I look forward to that moment. It will mean that, finally, the international human rights community might understand that the American prosecutor is their best friend. We have domestic laws that allow us to prosecute people who violate principles of international human rights, even if the accused has never set foot in the United States. That means there is a very real chance of getting some results, even while the U.N. and the EU. continue to debate the issue into oblivion.

The reemergence of human rights will signify that the threat we face from Islam is not limited to its “violent” or “terrorist” strain. After all, if we accept human rights as a source for our foreign policy and our domestic prosecutorial decisions, we are not merely concerned about Muslims who violently attack our nationals or our buildings. We can also be concerned about the plight of those people unlucky enough to live in a place where they might get stoned for adultery or executed because they are gay, without apologies. Some cultural artifacts are utterly indefensible. Those are my nominees.

What exactly am I suggesting? Try this one on for size: organizations like Amnesty International and Global Watch should go to the Muslim world, and videotape the public acts of stoning. They should make sure to capture footage of the people wielding the stones. Then, they should take this footage back to the U.S., and share it with people capable of taking official action on the basis of the evidence. This could be the Department of Justice (to indict the culprits) or the U.N. (to hold them up to international disapprobrium, or indict them for crimes against humanity). Over time, repressive regimes in the Arab World might have more difficulty getting people to willingly to play a role in this gruesome domestic practice. When that happens, let’s see how many multilateralists are willing to argue against tough multilateral (or U.S. unilateral) responses in this situation.

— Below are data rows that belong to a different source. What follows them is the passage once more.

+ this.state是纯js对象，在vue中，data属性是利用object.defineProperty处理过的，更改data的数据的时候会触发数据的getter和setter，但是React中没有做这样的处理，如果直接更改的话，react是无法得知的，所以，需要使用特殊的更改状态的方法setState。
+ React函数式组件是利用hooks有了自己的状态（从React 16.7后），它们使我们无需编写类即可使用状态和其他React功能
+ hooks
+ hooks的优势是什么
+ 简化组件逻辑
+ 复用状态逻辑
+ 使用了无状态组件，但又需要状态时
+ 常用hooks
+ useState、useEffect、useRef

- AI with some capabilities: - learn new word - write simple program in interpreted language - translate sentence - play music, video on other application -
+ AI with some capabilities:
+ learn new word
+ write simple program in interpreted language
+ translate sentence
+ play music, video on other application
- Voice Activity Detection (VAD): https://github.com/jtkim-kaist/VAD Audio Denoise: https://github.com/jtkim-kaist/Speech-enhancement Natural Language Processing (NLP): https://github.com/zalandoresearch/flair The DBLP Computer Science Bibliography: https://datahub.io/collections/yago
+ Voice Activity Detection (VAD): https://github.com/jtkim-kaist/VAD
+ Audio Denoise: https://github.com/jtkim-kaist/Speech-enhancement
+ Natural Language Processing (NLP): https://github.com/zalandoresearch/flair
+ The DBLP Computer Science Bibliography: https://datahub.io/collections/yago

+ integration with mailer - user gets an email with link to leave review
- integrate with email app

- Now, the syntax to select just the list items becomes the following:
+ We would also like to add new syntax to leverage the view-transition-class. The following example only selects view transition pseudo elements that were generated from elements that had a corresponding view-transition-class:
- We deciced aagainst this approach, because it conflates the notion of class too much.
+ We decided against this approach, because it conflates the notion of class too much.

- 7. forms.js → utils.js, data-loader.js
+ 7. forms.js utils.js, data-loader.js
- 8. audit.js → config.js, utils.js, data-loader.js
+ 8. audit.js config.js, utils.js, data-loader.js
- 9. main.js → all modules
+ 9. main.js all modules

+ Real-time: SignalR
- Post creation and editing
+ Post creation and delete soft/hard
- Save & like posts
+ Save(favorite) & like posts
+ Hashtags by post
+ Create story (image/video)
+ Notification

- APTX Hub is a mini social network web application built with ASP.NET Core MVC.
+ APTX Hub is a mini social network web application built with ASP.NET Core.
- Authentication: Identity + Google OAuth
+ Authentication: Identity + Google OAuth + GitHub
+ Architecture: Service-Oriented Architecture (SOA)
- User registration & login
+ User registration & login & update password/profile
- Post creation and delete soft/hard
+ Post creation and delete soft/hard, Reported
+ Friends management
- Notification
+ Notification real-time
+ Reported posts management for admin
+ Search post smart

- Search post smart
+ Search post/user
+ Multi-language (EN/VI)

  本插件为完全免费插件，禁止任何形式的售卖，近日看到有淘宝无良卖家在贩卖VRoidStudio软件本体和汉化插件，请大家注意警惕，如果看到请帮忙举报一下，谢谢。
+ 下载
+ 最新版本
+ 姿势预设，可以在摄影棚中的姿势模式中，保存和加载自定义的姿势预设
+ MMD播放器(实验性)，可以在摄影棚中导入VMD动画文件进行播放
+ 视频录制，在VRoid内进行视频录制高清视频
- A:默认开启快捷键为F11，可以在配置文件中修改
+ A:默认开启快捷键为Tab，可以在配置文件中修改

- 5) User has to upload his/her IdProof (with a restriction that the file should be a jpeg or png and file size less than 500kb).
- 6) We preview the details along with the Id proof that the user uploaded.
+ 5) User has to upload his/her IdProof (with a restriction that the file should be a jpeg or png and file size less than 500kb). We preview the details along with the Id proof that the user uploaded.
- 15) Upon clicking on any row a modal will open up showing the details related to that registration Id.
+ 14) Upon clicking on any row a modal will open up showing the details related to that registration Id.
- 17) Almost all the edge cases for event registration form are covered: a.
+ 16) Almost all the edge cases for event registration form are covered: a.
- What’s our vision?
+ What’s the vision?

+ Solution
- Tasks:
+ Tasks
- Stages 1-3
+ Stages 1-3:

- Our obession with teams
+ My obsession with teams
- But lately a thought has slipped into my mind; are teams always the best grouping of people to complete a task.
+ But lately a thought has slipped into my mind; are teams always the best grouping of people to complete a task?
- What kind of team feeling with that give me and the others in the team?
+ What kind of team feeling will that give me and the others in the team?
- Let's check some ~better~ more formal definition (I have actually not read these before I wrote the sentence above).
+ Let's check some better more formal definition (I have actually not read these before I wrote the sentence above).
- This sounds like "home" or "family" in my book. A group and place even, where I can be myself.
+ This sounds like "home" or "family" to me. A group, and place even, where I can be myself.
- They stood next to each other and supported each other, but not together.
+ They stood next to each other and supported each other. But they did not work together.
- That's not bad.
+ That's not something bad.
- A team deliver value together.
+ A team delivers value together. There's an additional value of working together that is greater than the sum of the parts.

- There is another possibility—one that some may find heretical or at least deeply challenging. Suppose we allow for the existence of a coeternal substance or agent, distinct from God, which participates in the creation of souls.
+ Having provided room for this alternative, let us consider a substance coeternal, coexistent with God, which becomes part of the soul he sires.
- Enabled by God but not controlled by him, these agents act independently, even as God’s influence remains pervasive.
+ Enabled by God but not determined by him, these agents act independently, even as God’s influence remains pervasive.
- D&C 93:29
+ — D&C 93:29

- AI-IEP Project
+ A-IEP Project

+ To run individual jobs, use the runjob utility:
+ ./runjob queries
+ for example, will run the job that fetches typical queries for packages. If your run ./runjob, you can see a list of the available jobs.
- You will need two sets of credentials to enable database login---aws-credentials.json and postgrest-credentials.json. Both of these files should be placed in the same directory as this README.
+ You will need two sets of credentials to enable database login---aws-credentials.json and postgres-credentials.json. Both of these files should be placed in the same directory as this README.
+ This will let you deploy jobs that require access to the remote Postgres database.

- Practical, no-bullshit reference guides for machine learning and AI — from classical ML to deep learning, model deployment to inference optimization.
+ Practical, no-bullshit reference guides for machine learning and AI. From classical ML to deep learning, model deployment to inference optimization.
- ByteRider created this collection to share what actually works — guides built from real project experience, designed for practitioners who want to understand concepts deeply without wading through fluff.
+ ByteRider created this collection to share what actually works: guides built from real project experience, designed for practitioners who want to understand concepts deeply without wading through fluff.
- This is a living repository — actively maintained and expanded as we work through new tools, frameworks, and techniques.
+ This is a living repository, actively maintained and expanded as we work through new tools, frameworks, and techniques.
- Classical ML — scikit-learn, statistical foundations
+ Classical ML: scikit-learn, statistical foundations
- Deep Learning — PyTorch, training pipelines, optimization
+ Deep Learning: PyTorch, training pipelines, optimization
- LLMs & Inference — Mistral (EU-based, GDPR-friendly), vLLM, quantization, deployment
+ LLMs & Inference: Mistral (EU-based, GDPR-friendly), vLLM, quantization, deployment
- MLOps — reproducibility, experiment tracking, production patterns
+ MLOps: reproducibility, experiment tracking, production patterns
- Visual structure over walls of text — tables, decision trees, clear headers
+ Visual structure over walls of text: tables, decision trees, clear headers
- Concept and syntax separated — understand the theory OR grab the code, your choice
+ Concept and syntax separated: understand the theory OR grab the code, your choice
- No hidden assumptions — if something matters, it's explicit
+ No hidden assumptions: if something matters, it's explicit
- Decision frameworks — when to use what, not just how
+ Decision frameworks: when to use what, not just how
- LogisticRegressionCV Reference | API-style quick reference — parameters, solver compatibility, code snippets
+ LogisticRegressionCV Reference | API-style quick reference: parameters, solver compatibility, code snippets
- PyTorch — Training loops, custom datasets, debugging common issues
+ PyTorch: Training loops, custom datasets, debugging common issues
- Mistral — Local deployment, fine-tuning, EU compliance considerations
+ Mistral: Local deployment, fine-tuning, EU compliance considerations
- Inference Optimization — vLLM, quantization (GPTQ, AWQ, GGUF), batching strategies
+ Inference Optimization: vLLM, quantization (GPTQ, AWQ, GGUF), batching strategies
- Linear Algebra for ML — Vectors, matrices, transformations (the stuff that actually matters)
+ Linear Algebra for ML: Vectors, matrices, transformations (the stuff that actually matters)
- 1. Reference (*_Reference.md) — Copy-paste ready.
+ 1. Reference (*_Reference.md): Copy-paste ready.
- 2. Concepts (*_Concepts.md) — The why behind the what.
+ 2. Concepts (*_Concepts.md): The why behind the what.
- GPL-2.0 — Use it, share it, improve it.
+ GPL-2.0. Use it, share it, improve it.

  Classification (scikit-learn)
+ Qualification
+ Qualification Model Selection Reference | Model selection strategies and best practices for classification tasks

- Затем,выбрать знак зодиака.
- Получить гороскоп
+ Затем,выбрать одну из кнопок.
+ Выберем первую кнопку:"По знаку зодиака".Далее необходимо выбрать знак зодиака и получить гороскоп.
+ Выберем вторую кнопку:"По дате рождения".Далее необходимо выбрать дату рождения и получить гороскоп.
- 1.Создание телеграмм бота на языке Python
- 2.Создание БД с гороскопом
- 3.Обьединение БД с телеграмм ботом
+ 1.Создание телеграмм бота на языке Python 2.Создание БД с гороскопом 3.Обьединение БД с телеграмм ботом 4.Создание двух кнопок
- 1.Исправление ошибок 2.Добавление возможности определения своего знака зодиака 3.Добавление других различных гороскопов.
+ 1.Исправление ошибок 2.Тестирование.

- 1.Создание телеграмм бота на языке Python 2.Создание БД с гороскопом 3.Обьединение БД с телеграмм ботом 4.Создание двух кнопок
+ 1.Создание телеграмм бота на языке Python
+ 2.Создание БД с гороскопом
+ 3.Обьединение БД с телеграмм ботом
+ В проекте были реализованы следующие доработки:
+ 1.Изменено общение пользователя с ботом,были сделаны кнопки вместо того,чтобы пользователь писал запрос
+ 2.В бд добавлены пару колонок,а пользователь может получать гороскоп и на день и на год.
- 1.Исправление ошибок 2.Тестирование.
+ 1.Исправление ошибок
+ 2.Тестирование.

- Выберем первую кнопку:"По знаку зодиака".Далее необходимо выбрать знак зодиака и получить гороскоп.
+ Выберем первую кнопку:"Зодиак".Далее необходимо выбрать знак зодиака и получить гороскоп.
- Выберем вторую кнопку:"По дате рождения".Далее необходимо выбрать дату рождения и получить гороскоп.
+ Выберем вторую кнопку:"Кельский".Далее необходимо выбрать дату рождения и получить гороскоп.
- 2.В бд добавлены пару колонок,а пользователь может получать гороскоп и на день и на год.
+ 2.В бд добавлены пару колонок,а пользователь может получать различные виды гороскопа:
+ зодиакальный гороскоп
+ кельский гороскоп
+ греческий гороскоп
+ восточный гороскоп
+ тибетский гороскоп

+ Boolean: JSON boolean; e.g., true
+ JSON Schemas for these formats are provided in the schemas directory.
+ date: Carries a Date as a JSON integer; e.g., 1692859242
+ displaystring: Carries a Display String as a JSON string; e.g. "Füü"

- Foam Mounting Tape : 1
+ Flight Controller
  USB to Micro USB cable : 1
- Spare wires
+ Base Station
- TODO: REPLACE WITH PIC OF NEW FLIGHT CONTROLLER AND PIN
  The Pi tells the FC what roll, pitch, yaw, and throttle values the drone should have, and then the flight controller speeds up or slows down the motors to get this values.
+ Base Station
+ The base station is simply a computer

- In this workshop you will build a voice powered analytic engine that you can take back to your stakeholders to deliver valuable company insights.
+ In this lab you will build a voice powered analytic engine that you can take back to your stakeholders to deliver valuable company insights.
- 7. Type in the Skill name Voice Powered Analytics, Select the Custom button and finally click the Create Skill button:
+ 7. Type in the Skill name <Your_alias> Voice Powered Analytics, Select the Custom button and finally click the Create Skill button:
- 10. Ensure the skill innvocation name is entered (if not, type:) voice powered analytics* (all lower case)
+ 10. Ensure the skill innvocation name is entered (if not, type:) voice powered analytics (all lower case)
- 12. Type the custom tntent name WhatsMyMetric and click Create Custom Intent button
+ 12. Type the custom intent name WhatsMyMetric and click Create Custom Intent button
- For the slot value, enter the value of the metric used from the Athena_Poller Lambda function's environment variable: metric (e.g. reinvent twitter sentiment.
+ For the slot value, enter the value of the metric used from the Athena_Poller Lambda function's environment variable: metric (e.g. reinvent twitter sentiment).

I agree with Doug (and with Professor Donnelly) that it should not matter whether the regime happens to be helping us currently. Saudi Arabia? Pakistan? Their current cooperation will not be enough. When my argument is accepted, they can keep giving us platitudes about how they’re with us in the War on Terror. Then they should brace for the arrival of a concerted unilateral and multilateral human rights protection regime where they have blood on their hands. Stay tuned.

The views in this article do not necessarily reflect those of the Department of Justice.